Data extracts START

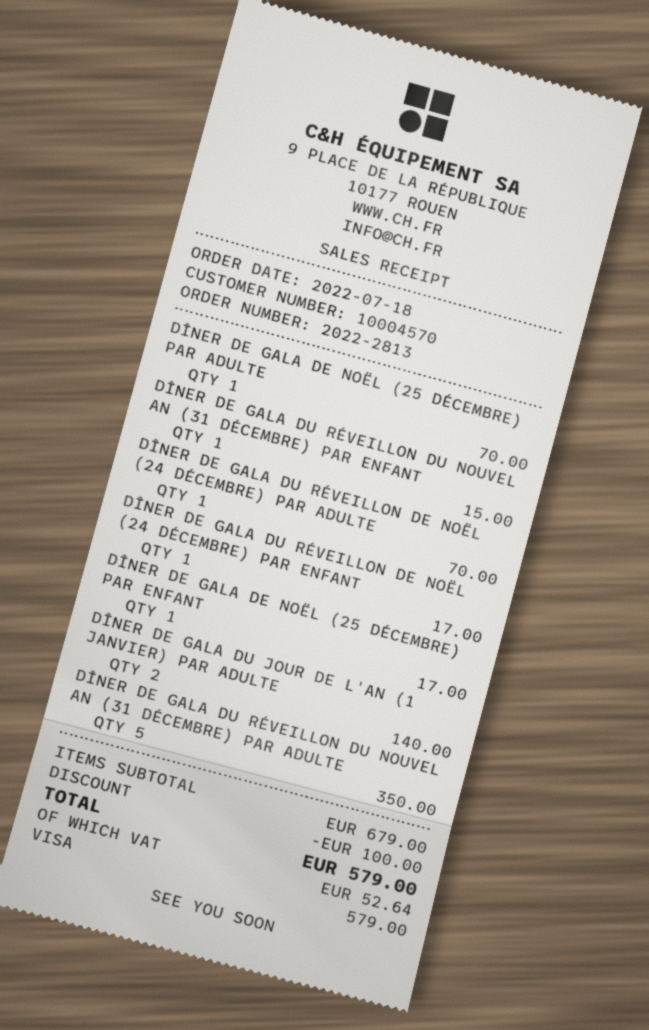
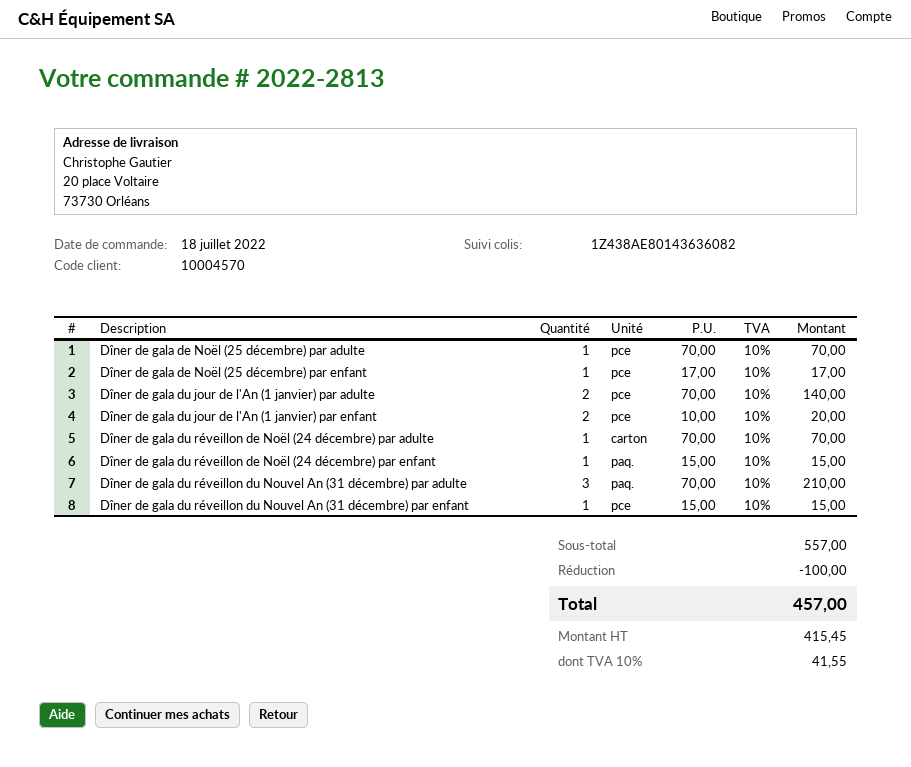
DÎNER DE GALA DU RÉVEILLON DE NOËL (24 DÉCEMBRE) PAR ENFANT: 1 for 17.00 -> 1 for 15.00
DÎNER DE GALA DU RÉVEILLON DU NOUVEL AN (31 DÉCEMBRE) PAR ADULTE: 5 for 350.00 -> 3 for 210.00
Dîner de gala du jour de l'An (1 janvier) par enfant: none -> 2 for 20.00
subtotal: 679.00 -> 557.00
tax: 52.64 -> 41.55
total: 579.00 -> 457.00

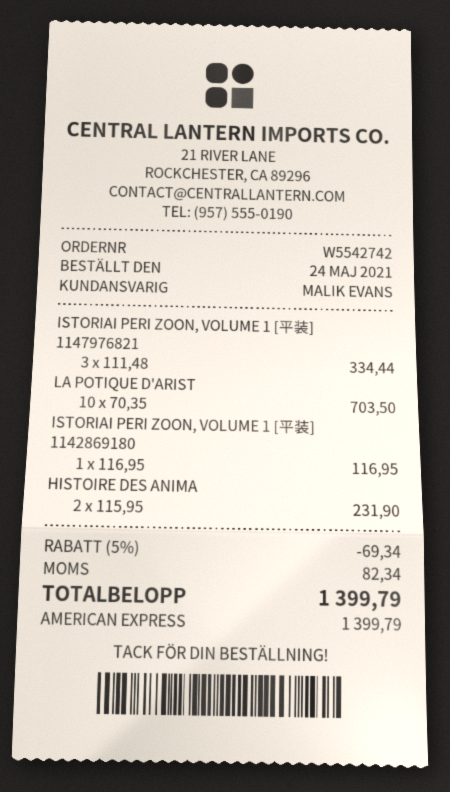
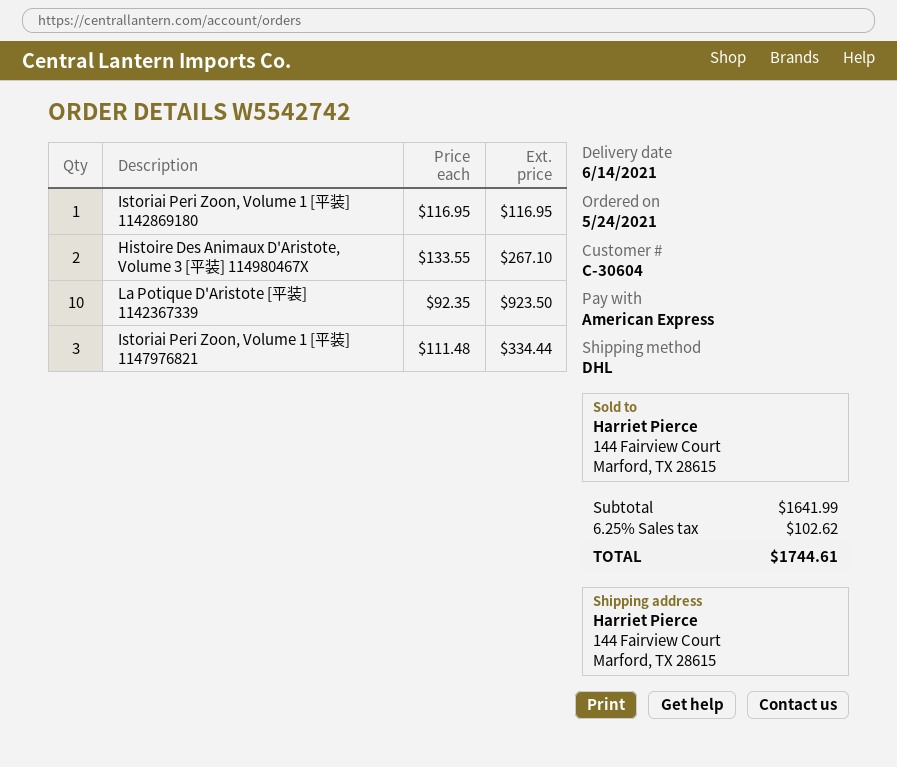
LA POTIQUE D'ARIST: 10 x 70.35 = 703.50 -> 10 x 92.35 = 923.50
HISTOIRE DES ANIMA: 2 x 115.95 = 231.90 -> 2 x 133.55 = 267.10
discount: 5% = 69.34 -> none
tax: 82.34 -> 102.62
total: 1399.79 -> 1744.61

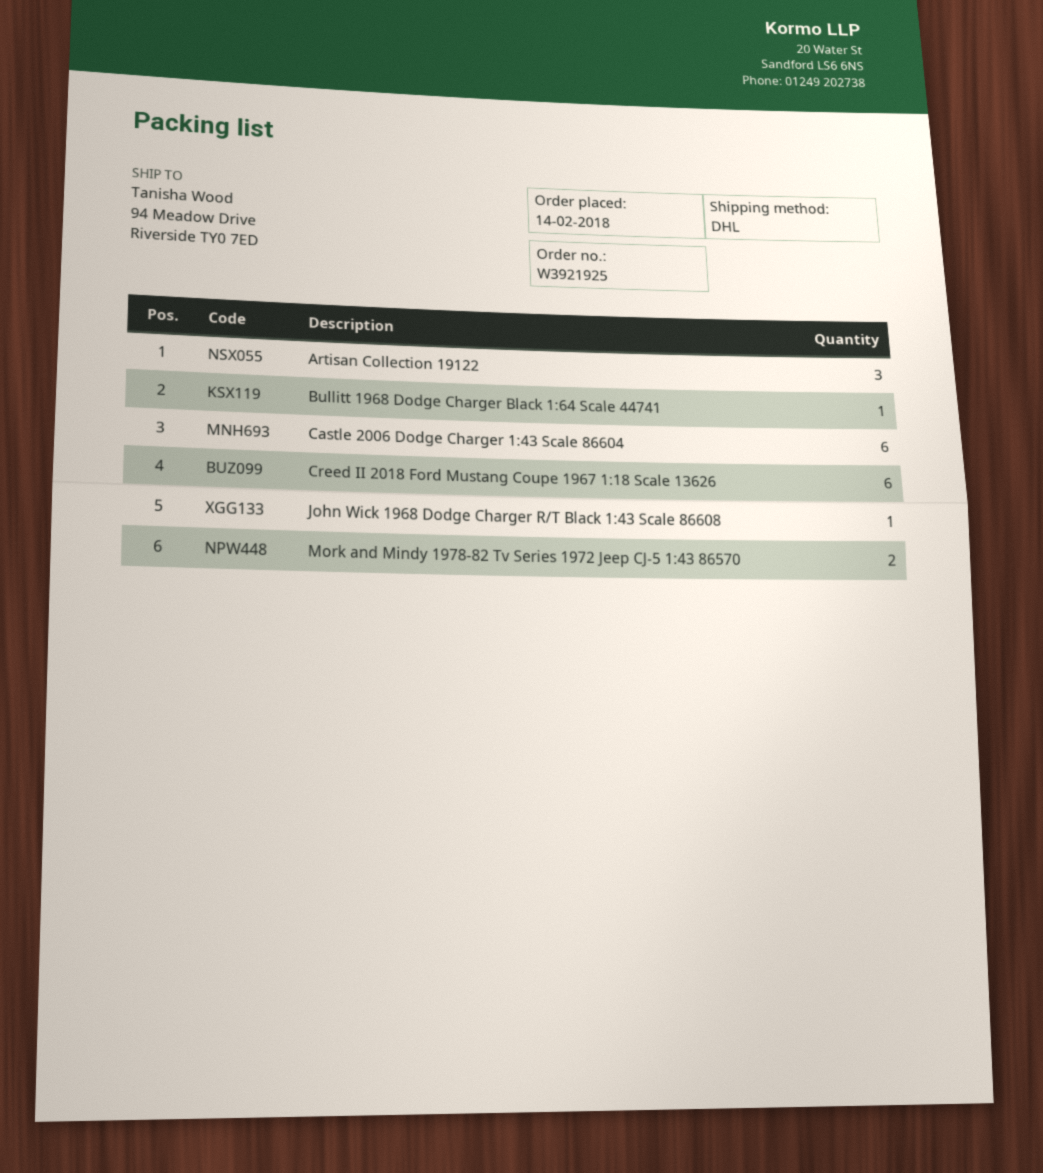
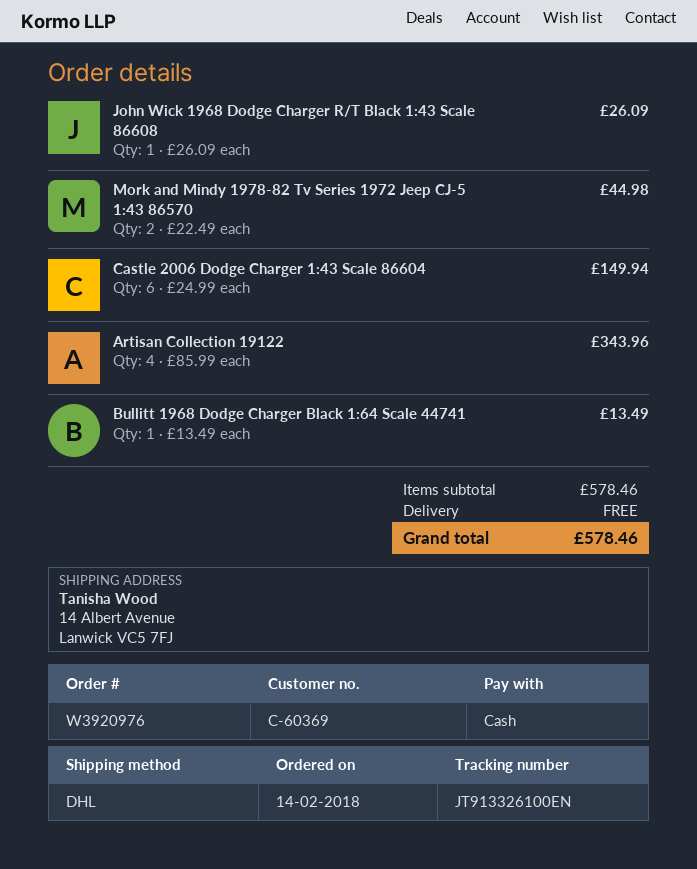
order number: W3921925 -> W3920976
ship to: 94 Meadow Drive, Riverside TY0 7ED -> 14 Albert Avenue, Lanwick VC5 7FJ
Artisan Collection 19122: 3 -> 4
Creed II 2018 Ford Mustang Coupe 1967 1:18 Scale 13626: 6 -> none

Data extracts END

Task statement =
All of the entries must be reproduced exactly, with no pictures kept.

Answer space =
DÎNER DE GALA DU RÉVEILLON DE NOËL (24 DÉCEMBRE) PAR ENFANT: 1 for 17.00 -> 1 for 15.00
DÎNER DE GALA DU RÉVEILLON DU NOUVEL AN (31 DÉCEMBRE) PAR ADULTE: 5 for 350.00 -> 3 for 210.00
Dîner de gala du jour de l'An (1 janvier) par enfant: none -> 2 for 20.00
subtotal: 679.00 -> 557.00
tax: 52.64 -> 41.55
total: 579.00 -> 457.00

LA POTIQUE D'ARIST: 10 x 70.35 = 703.50 -> 10 x 92.35 = 923.50
HISTOIRE DES ANIMA: 2 x 115.95 = 231.90 -> 2 x 133.55 = 267.10
discount: 5% = 69.34 -> none
tax: 82.34 -> 102.62
total: 1399.79 -> 1744.61

order number: W3921925 -> W3920976
ship to: 94 Meadow Drive, Riverside TY0 7ED -> 14 Albert Avenue, Lanwick VC5 7FJ
Artisan Collection 19122: 3 -> 4
Creed II 2018 Ford Mustang Coupe 1967 1:18 Scale 13626: 6 -> none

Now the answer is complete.